In the 1987 Australian Open, Barr also participated in the men's draw and beat countryman Darren Cahill in the first round (his only Grand Slam singles win), before being knocked out of the tournament by Tim Wilkison. He also made the mixed doubles quarter-finals, partnering Michelle Jaggard. The Australian twice made the second round of the men's doubles at his home event, with Kim Warwick in 1988 and Neil Borwick two years later.

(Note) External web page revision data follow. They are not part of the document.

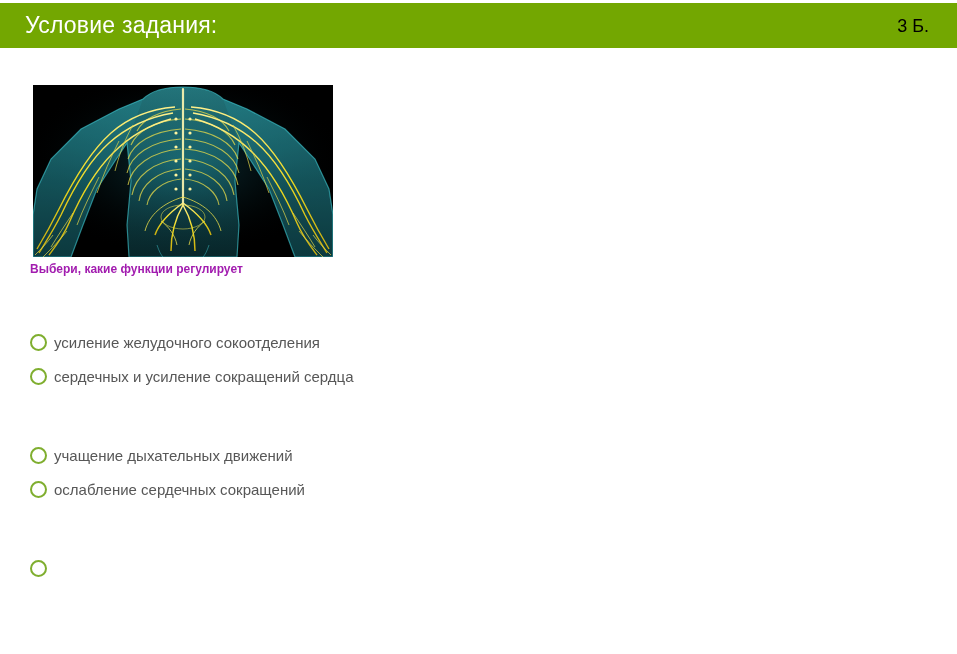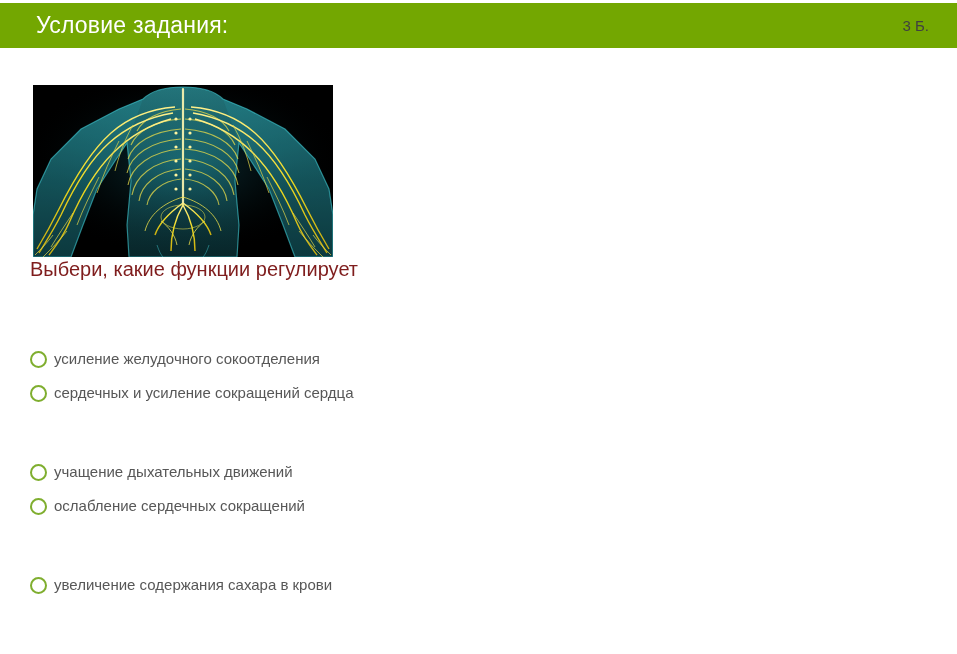--- a/index.html
+++ b/index.html
@@ -33,7 +33,7 @@
     align-items: center;
     justify-content: space-between;
     box-sizing: border-box;
-    padding: 0 28px 0 36px;
+    padding: 0 28px 0 25px;
   }
   .header-title {
     color: #ffffff;

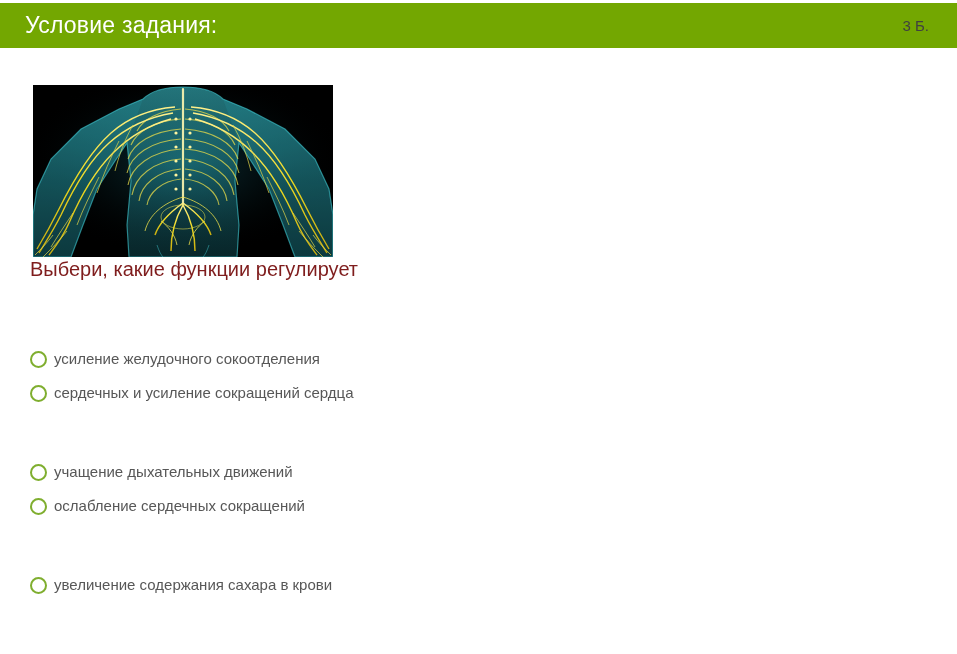--- a/index.html
+++ b/index.html
@@ -44,8 +44,8 @@
     white-space: nowrap;
   }
   .header-score {
-    color: #404040;
-    font-size: 15px;
+    color: #000000;
+    font-size: 18px;
     font-weight: 400;
     line-height: 1;
     white-space: nowrap;

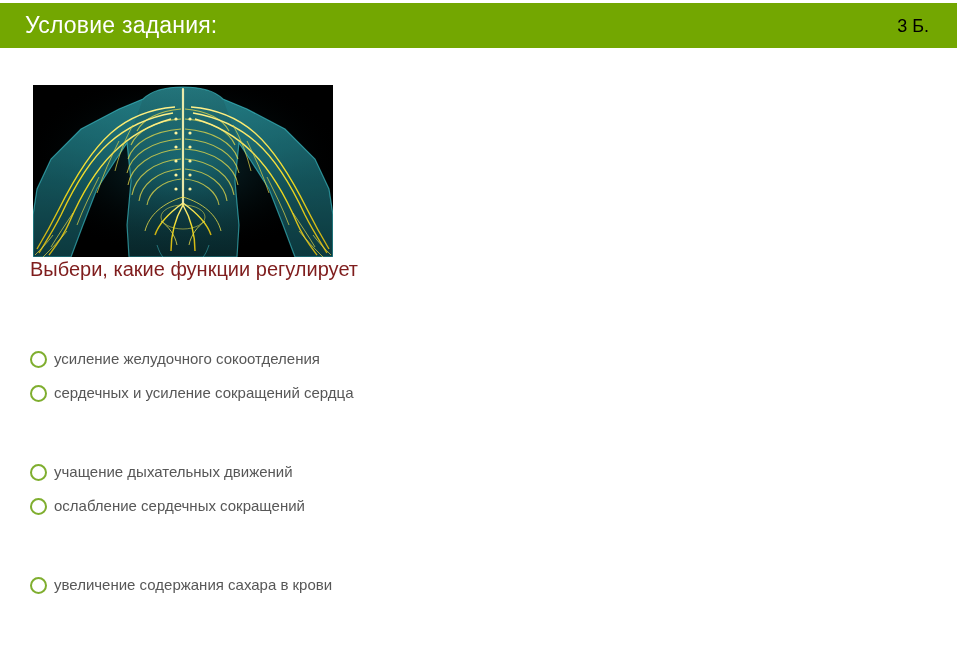--- a/index.html
+++ b/index.html
@@ -74,9 +74,9 @@
     left: 30px;
     top: 260px;
     width: 700px;
-    color: #7f1d1d;
-    font-size: 20px;
-    font-weight: normal;
+    color: #a21caf;
+    font-size: 12px;
+    font-weight: bold;
     line-height: 19px;
   }
   .question .qline {

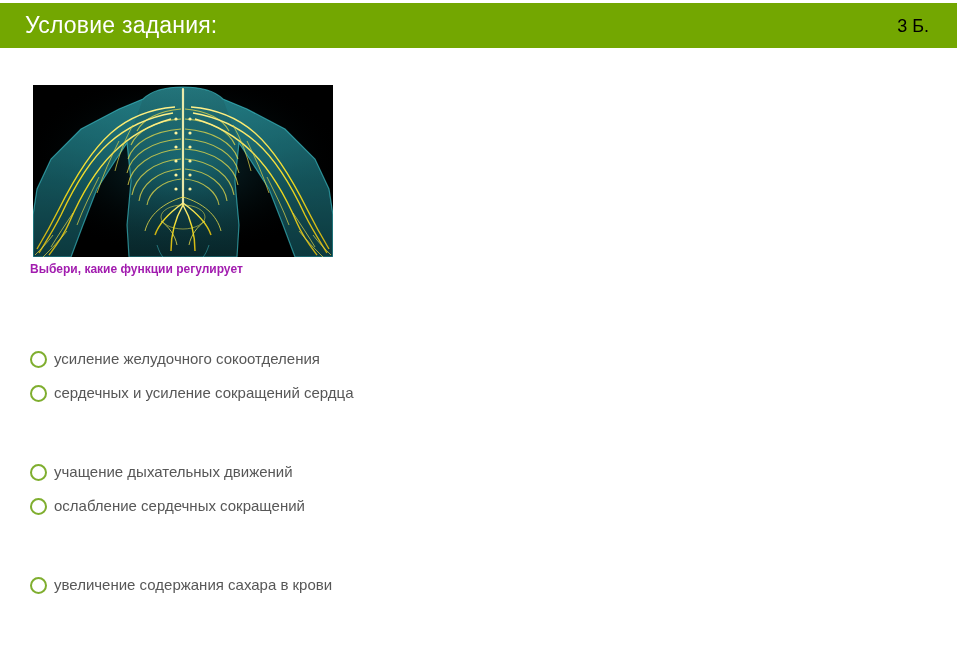--- a/index.html
+++ b/index.html
@@ -99,7 +99,7 @@
   }
   .option-row {
     display: flex;
-    align-items: flex-end;
+    align-items: flex-start;
     height: 34px;
     cursor: pointer;
   }

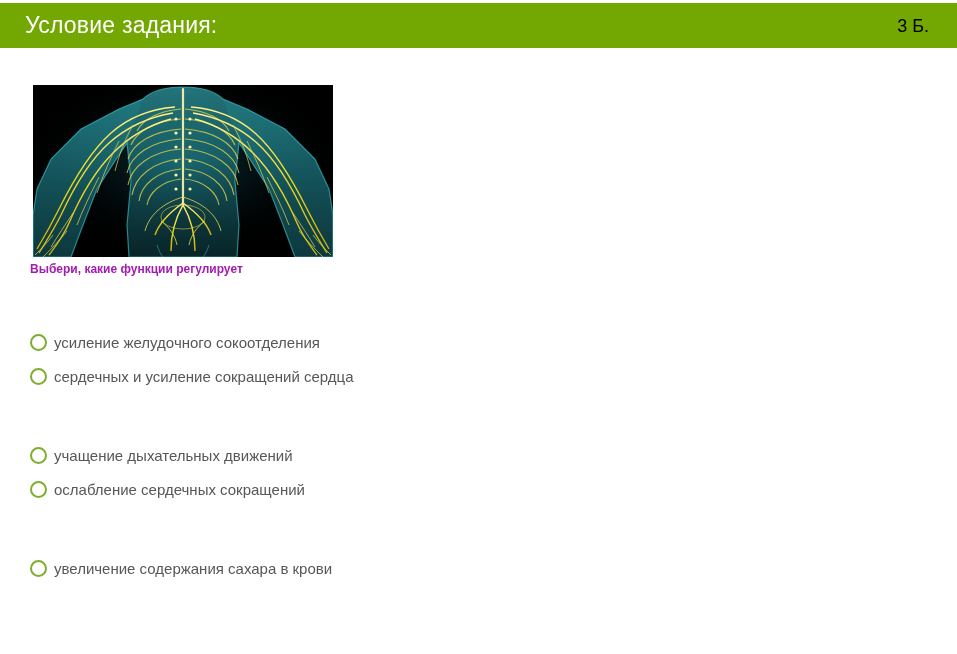--- a/index.html
+++ b/index.html
@@ -285,7 +285,6 @@
     <div class="option-group">
       <div class="option-row">
         <span class="radio"></span>
-        <span class="option-label">увеличение содержания сахара в крови</span>
       </div>
     </div>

He had wins over three top-50 players on the Grand Prix tennis circuit. In 1987 he eliminated sixth seed Wally Masur from the Swan Premium Open in Sydney and the following year once again defeated Cahill, now 25 in the world, in the Queensland Open. His other big win came when he beat Yugoslavian Slobodan Živojinović en route to a quarter-final appearance in the 1989 Queensland Open. He only narrowly missed out on a spot in the semi-finals, losing his quarter-final match to Niclas Kroon in a third set tiebreak. Another notable performance was at the 1988 Stella Artois Championships (Queen's), where he won a set against Stefan Edberg. The Swede would go on to win Wimbledon that year.
 
Barr lived in Hong Kong in the 1990s, started playing tennis there in 1996, and played in the Davis Cup for the territory, which included a tie against the Philippines in 1998.

His career-best world ranking was No. 160 in 1988. He played in four Australian Opens from 1987–1990.

Apart from tennis, Barr's family was also behind the ice-cream chain Cold Rock in Australia. He and his father Selwyn opened the first of their Cold Rock ice cream stores in 1996.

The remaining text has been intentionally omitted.